Placement tips for scale believability

  • Keep the exit point low — fog looks most natural when it hugs the ground or clings to low walls.
  • Use textured surfaces (moss, static grass, burnt sponge) to catch and hold the fog for longer.
  • For volumetric effects, have multiple low exits at different points rather than one strong source; this makes the fog appear to fill the scene.

Common problems and fixes

  • Pump spits and splashes: Reduce flow, add a larger wick (more batting) to smooth the output, or lower the pump deeper in the reservoir to stabilise suction.
  • Clogged tubing or sticky pump: Flush with warm water and a splash of white vinegar, then run clean distilled water through until clear. Avoid letting high‑glycerin mixtures sit in the pump for weeks.
  • Fog is too watery and dissipates fast: Increase the glycerin percentage a little (towards 15–20%) and use finer batting to create smaller droplets.
  • Residue on models: Glycerin can leave a slight tacky sheen after prolonged contact. Wipe painted surfaces gently with a damp cloth after sessions, or mask delicate paintwork and electronics.

Safety and maintenance

Glycerin is non‑toxic in small quantities and commonly used in cosmetics, but keep it out of eyes and avoid ingesting. Because the system involves water near electronics, use a fused plug and keep the pump wiring tidy and dry. Never submerge pumps not rated as submersible.

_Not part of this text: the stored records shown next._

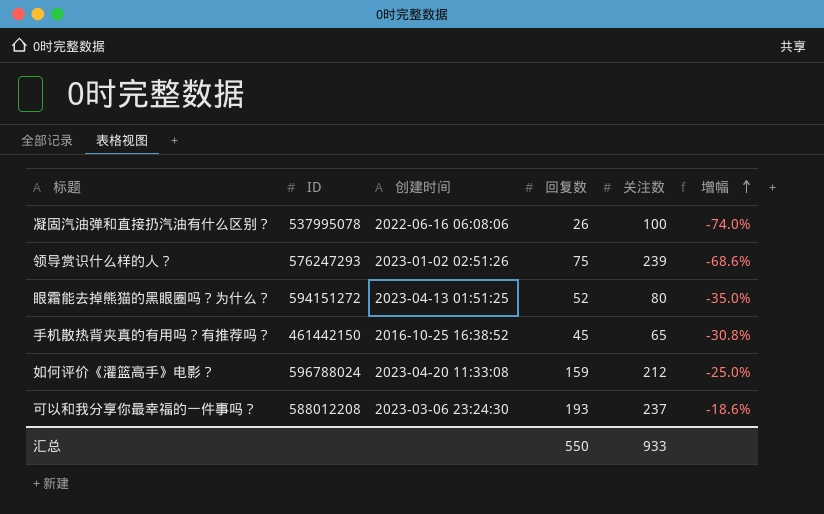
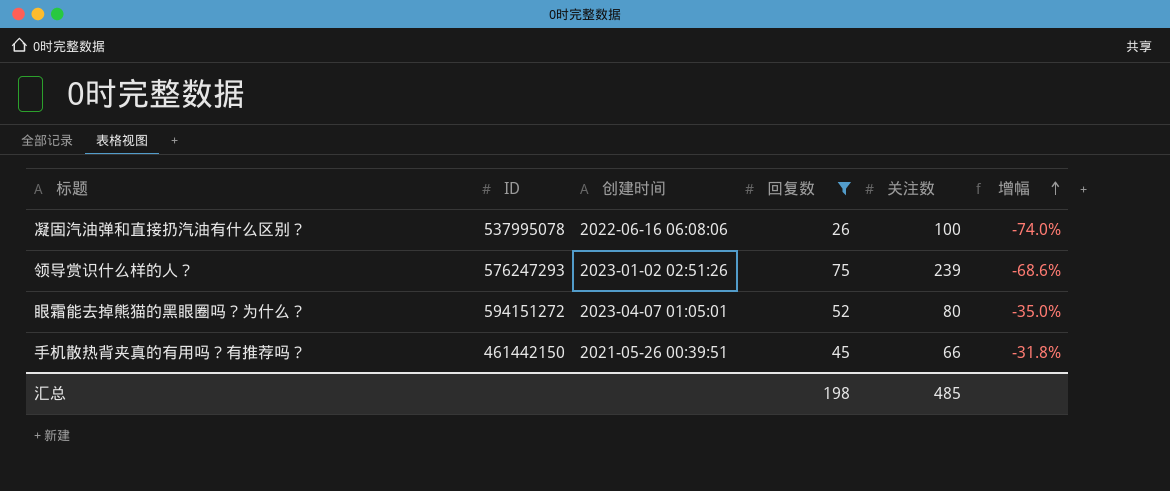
filter: none -> 回复数 <= 75
眼霜能去掉熊猫的黑眼圈吗？为什么？ | 创建时间: 2023-04-13 01:51:25 -> 2023-04-07 01:05:01
手机散热背夹真的有用吗？有推荐吗？ | 创建时间: 2016-10-25 16:38:52 -> 2021-05-26 00:39:51
手机散热背夹真的有用吗？有推荐吗？ | 关注数: 65 -> 66
手机散热背夹真的有用吗？有推荐吗？ | 增幅: -30.8% -> -31.8%
汇总 | 回复数: 550 -> 198
汇总 | 关注数: 933 -> 485

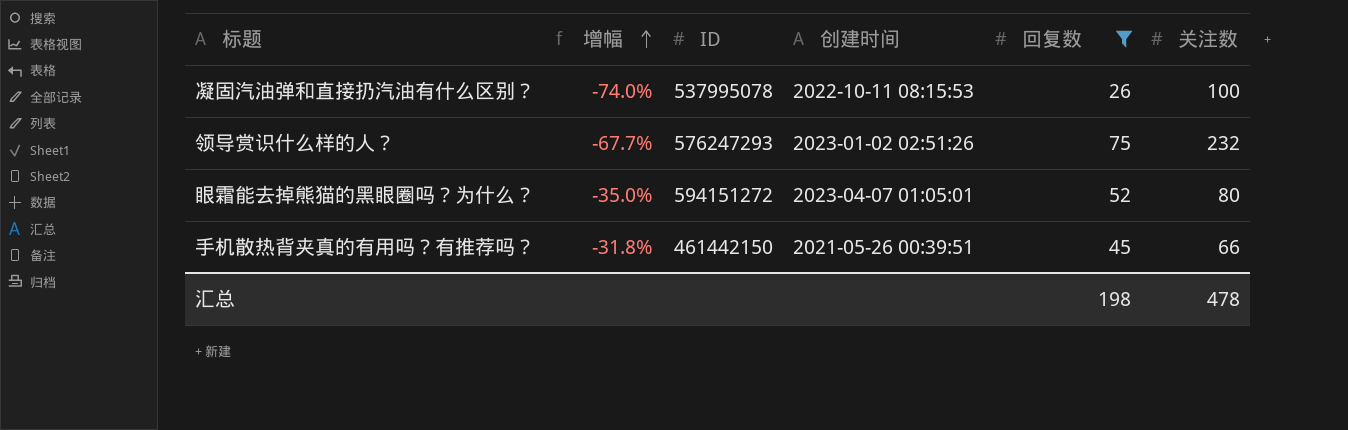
column 增幅 | position: 6 -> 2
凝固汽油弹和直接扔汽油有什么区别？ | 创建时间: 2022-06-16 06:08:06 -> 2022-10-11 08:15:53
领导赏识什么样的人？ | 增幅: -68.6% -> -67.7%
领导赏识什么样的人？ | 关注数: 239 -> 232
汇总 | 关注数: 485 -> 478

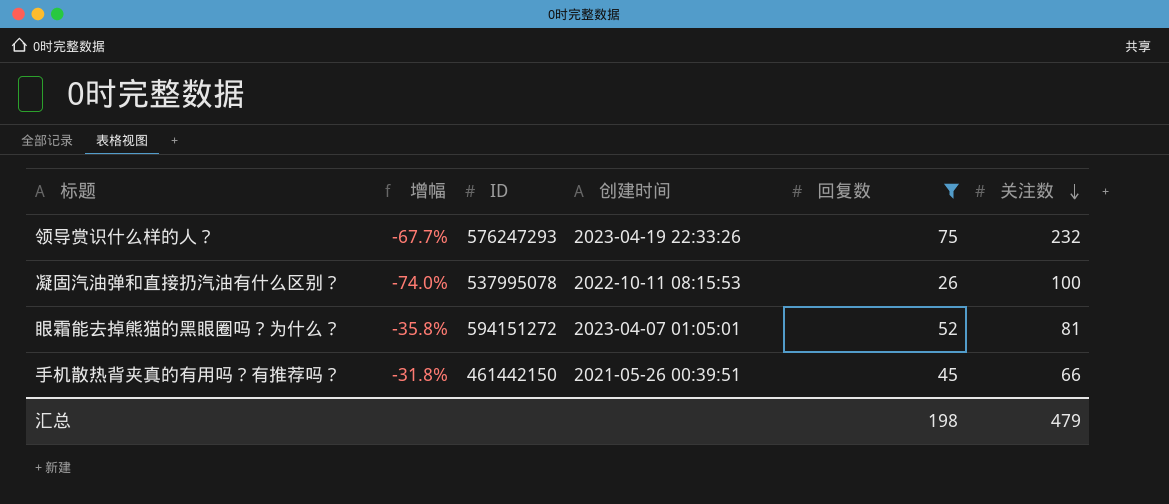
row order: 增幅 ascending -> 关注数 descending
领导赏识什么样的人？ | 创建时间: 2023-01-02 02:51:26 -> 2023-04-19 22:33:26
眼霜能去掉熊猫的黑眼圈吗？为什么？ | 增幅: -35.0% -> -35.8%
眼霜能去掉熊猫的黑眼圈吗？为什么？ | 关注数: 80 -> 81
汇总 | 关注数: 478 -> 479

Empty and clean your reservoir after 2–3 sessions to prevent microbial growth. Store glycerin sealed and away from heat. If you plan to run the fog for long tabletop sessions, monitor humidity — prolonged moisture can harm paper models and some paints.

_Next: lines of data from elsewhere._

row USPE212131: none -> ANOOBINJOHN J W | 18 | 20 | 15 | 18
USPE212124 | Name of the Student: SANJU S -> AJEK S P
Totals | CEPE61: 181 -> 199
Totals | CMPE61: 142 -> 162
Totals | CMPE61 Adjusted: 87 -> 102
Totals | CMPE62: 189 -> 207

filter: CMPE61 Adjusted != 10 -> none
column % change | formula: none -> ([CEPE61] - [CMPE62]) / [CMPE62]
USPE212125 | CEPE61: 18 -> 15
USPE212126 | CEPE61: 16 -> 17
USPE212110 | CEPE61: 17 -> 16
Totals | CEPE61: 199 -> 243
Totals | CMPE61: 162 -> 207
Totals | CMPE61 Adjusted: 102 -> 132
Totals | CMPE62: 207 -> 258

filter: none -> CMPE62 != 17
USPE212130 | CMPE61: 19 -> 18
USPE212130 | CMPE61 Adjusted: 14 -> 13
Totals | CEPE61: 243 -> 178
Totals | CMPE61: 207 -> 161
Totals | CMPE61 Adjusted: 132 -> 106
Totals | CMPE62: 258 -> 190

Variations and creative ideas

  • Colour the fog subtly using LED backlighting — warm amber for street lamps, cool blue for moonlight scenes. I prefer LEDs because adding dye to glycerin can stain models and is messier.
  • Create a burst effect by using a small inline squeeze bulb or syringe on the tubing to force a puff of fog at the start of an encounter.
  • Combine with an ultrasonic humidifier element for higher volume fog behind the scene while keeping low glycerin mist in the foreground for scale.
  • Add scent drops to the reservoir for immersive tabletop sessions (use sparingly and test first — scents can be strong in enclosed spaces).

Why I like this approach

It’s playful and low‑tech: you can prototype on a model stand before committing to a final layout, and the components are affordable. The fog reads beautifully in photos and in person because it’s slow and tactile — it interacts with surfaces rather than simply hanging in the air. For me, that sense of physical interaction is what makes a miniature scene feel alive.

If you try it, tell me what you made and any tweaks you discovered — I love hearing different approaches and seeing photos of fog hiding between a ruined wall or spilling from a tiny chimney. Happy experimenting!